▸ Data to examine
::::

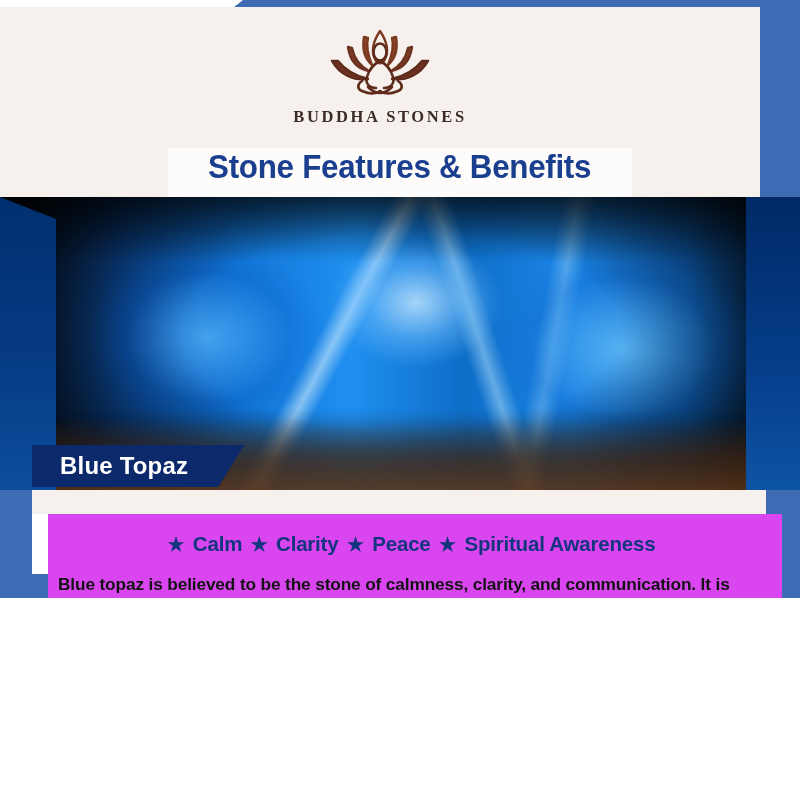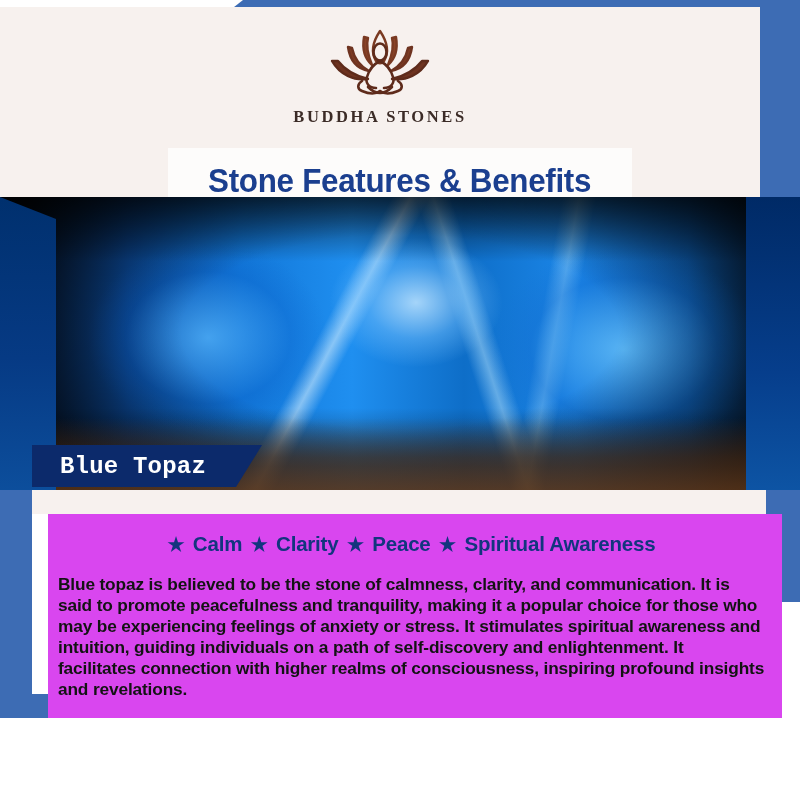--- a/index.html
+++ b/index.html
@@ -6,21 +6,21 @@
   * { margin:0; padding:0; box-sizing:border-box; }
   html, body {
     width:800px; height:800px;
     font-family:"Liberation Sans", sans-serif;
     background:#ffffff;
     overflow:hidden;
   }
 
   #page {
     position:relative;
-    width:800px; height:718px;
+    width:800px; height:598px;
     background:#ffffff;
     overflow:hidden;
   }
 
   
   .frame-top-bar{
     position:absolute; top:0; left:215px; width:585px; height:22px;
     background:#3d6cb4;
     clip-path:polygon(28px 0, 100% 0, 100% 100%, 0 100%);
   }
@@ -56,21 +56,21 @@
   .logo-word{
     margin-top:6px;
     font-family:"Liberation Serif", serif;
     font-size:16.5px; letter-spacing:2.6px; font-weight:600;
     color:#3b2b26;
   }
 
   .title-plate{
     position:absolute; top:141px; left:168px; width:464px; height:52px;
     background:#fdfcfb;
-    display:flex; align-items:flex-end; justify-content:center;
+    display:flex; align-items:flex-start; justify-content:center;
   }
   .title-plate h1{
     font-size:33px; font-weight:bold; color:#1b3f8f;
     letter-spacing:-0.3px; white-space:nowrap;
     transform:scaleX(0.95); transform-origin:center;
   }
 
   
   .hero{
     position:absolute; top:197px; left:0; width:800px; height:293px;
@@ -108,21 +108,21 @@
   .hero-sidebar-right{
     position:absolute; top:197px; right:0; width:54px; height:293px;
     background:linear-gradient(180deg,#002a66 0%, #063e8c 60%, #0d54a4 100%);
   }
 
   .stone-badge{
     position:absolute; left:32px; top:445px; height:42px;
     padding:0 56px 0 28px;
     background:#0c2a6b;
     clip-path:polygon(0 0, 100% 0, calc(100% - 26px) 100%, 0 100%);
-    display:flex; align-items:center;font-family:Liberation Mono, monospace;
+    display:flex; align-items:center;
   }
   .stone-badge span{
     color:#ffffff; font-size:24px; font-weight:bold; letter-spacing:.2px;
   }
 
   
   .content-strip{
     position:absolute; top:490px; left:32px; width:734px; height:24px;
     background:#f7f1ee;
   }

::::

▸ Exercise objective
From the records above, return each line that has the string "right".

▸ Answer below
   .hero-sidebar-right{
     position:absolute; top:197px; right:0; width:54px; height:293px;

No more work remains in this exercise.